Why did Medieval Jews Criticize Christianity?
- Date
- 18 Feb 2019
- Time
- 16:00 - 18:00
- Location
- AAB 302, Baptist University Road Campus, Hong Kong Baptist University
- Language
- English
Speaker
Prof. Daniel J. Lasker is the Norbert Blechner Professor of Jewish Values (emeritus) in the Goldstein-Goren Department of Jewish Thought at Ben-Gurion University of the Negev, Beer Sheva, Israel. He holds a Ph.D., M.A. and B.A. from Brandeis University, and also studied at Hebrew University. Prof. Lasker has taught at Yale University, Princeton University, University of Toronto, Ohio State University, University of Texas, University of Washington, Boston College and other institutions. He is the author of over two hundred fifty publications in the fields of medieval Jewish philosophy, especially on the thought of Rabbi Judah Halevi; the Jewish-Christian debate, including the edition of a number of central Jewish polemical texts; and Karaism. His most recent books are From Judah Hadassi to Elijah Bashyatchi: Studies in Late Medieval Karaite Philosophy (Leiden/Boston: Brill, 2008); The Sage Simhah Isaac Lutski.
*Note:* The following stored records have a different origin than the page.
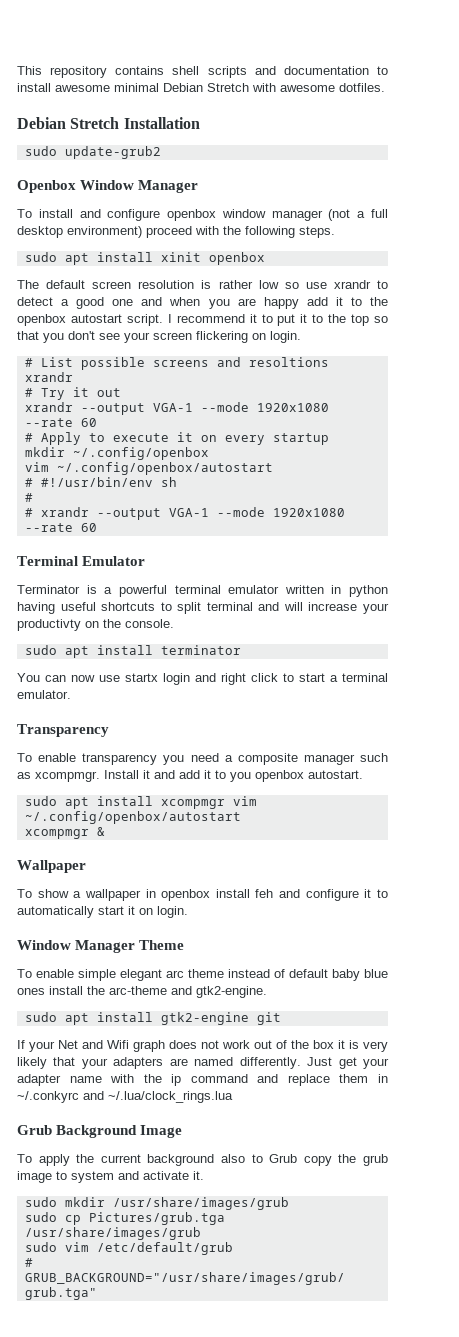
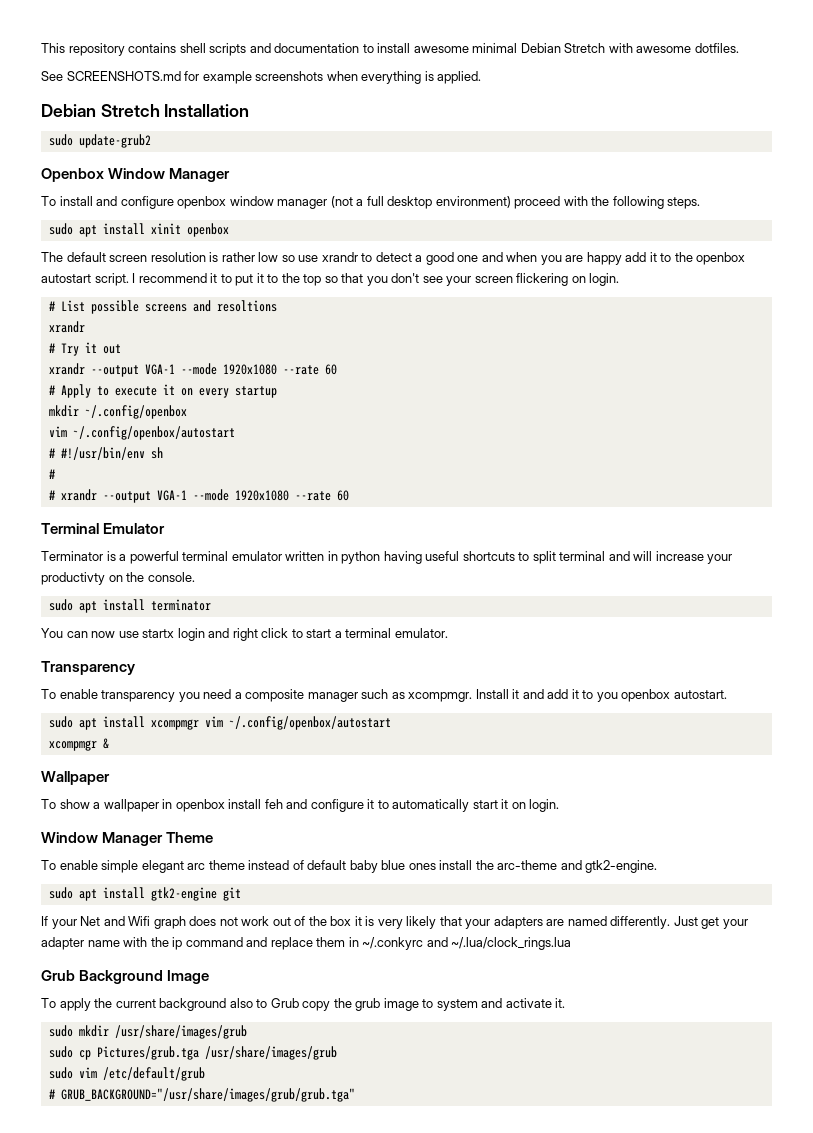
(385, 87) none -> [41,71,482,84] // See SCREENSHOTS.md for example screenshots when everything is applied.

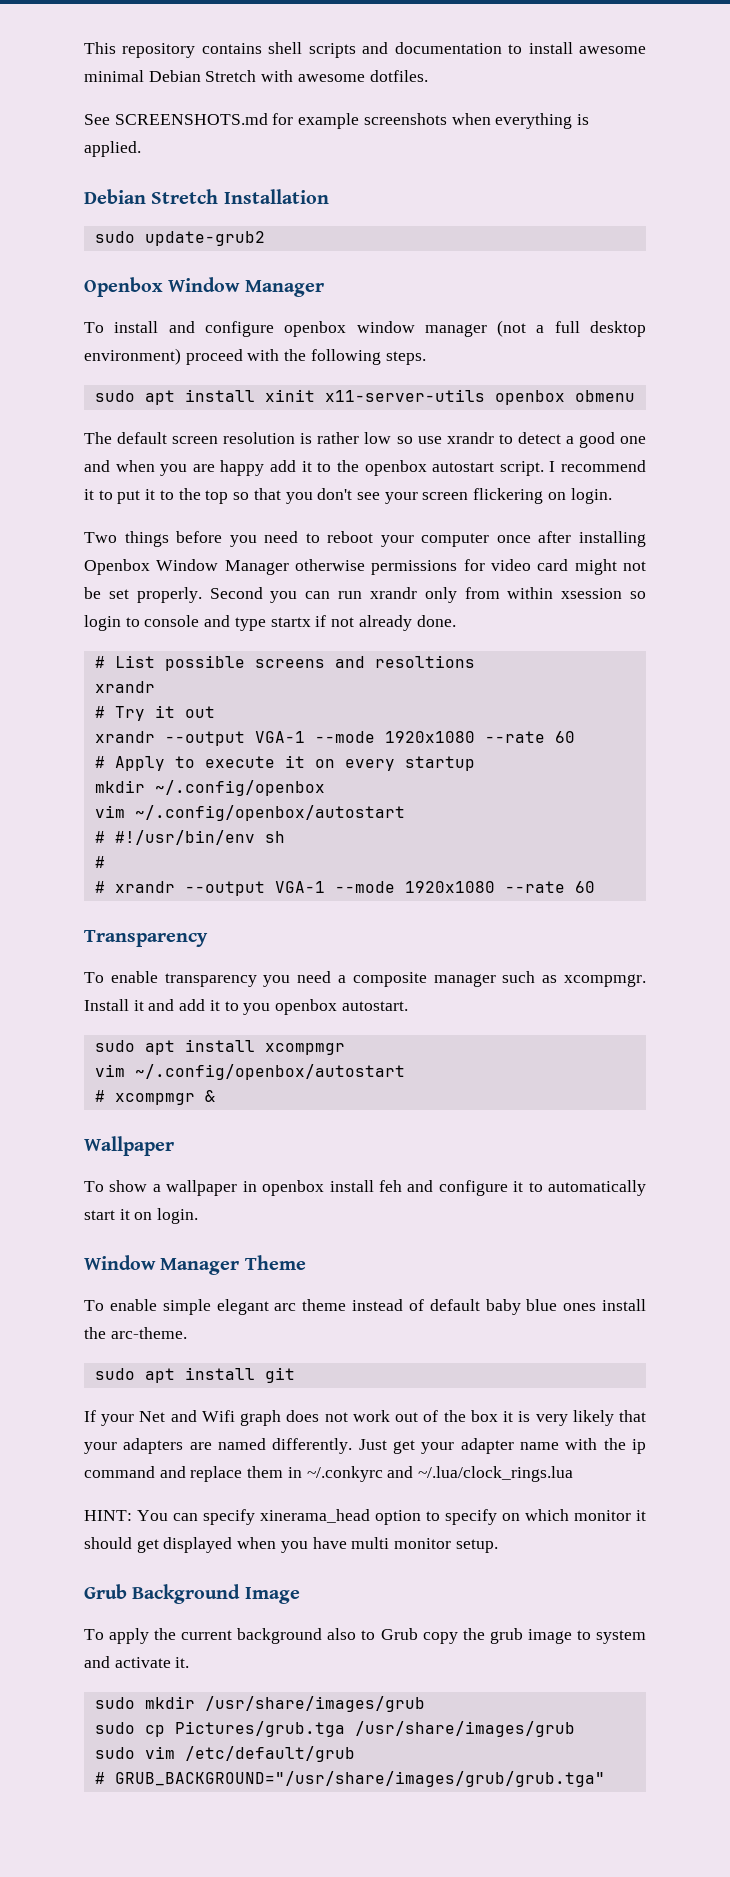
[186,223,229,237] openbox -> [324,389,635,405] x11-server-utils openbox obmenu
(620, 279) none -> [84,531,646,547] [84,559,646,575] [84,587,646,603] [84,615,456,631] // Two things before you need to reboot your computer once after installing Openbox Window Manager otherwise permissions for video card might not be set properly. Second you can run xrandr only from within xsession so login to console and type startx if not already done.
[41,523,166,534] [41,551,733,564] [41,572,195,585] [48,599,211,613] [41,628,448,641] // Terminal Emulator // Terminator is a powerful terminal emulator written in python having useful shortcuts to split terminal and will increase your productivty on the console. // sudo apt install terminator // You can now use startx login and right click to start a terminal emulator. -> (595, 887) none
[204,716,391,730] vim ~/.config/openbox/autostart // -> [94,1064,405,1080] [94,1090,105,1102] // vim ~/.config/openbox/autostart // #
[497,860,658,873] [48,887,217,901] arc-theme and gtk2-engine. // sudo apt install gtk2-engine -> [110,1327,187,1339] [94,1367,255,1383] arc-theme. // sudo apt install
(572, 943) none -> [84,1509,646,1525] [84,1537,498,1553] // HINT: You can specify xinerama_head option to specify on which monitor it should get displayed when you have multi monitor setup.

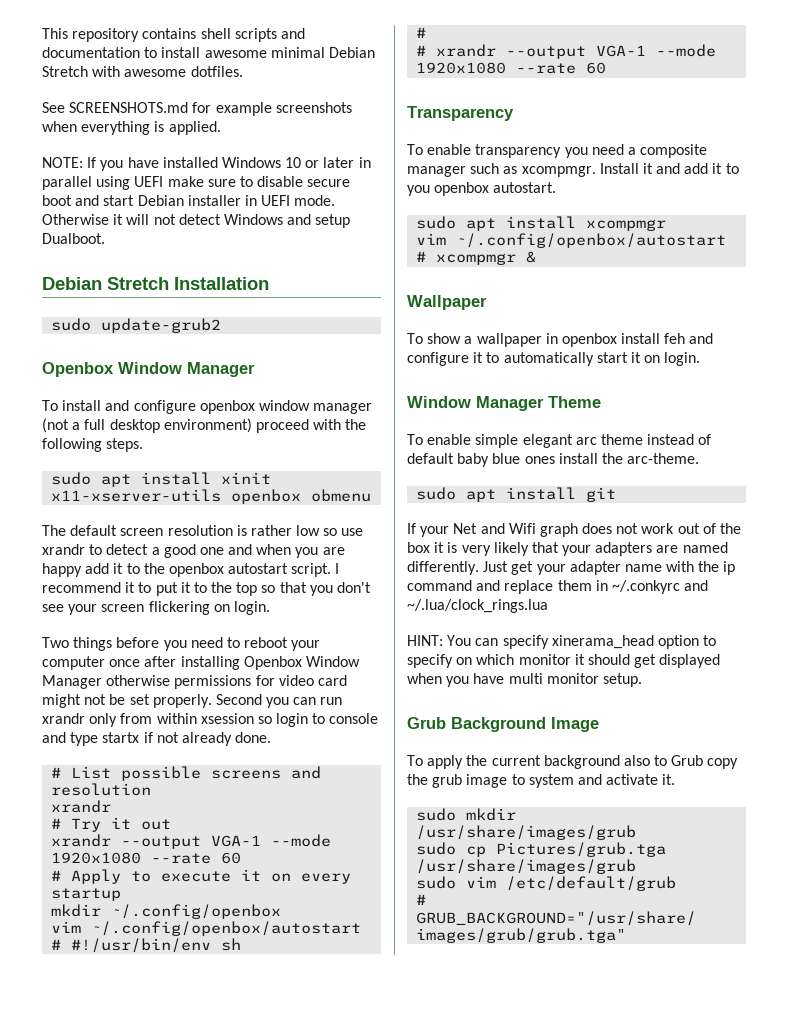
(141, 149) none -> [42,157,371,171] [42,176,351,190] [42,195,336,206] [42,214,351,228] [42,233,105,244] // NOTE: If you have installed Windows 10 or later in parallel using UEFI make sure to disable secure boot and start Debian installer in UEFI mode. Otherwise it will not detect Windows and setup Dualboot.
[324,389,485,402] x11-server-utils -> [51,489,222,502] x11-xserver-utils
[374,655,475,668] resoltions -> [51,783,152,796] resolution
An Eighteenth-Century Karaite Rabbi. Selected Writings (Jerusalem: Ben-Zvi Institute, 2015 [Hebrew]); and (with Johannes Niehoff-Panagiotidis and David Sklare), Theological Encounters at a Crossroads: A Preliminary Edition of Judah Hadassi’s Eshkol ha-kofer, First Commandment, and Studies of the Book’s Judaeo-Arabic and Byzantine Contexts, Leiden/Boston: Brill, 2019.
Abstract
In the Middle Ages, Jewish authors produced a large number of compositions in which they criticized the Christian religion. These works are characterized by a broad array of argumentation, including exegetical, historical and rational refutations of Christian texts and doctrines. The standard explanation of this phenomenon is that Jewish criticism of Christianity was a purely defensive move in light of Christian missionary campaigns and threats against Judaism. A more nuanced analysis leads to the conclusion that the Jewish critique of Christianity was a function of many factors, including a desire for Jewish theological self-understanding, and was not always a reaction to a specific Christian challenge.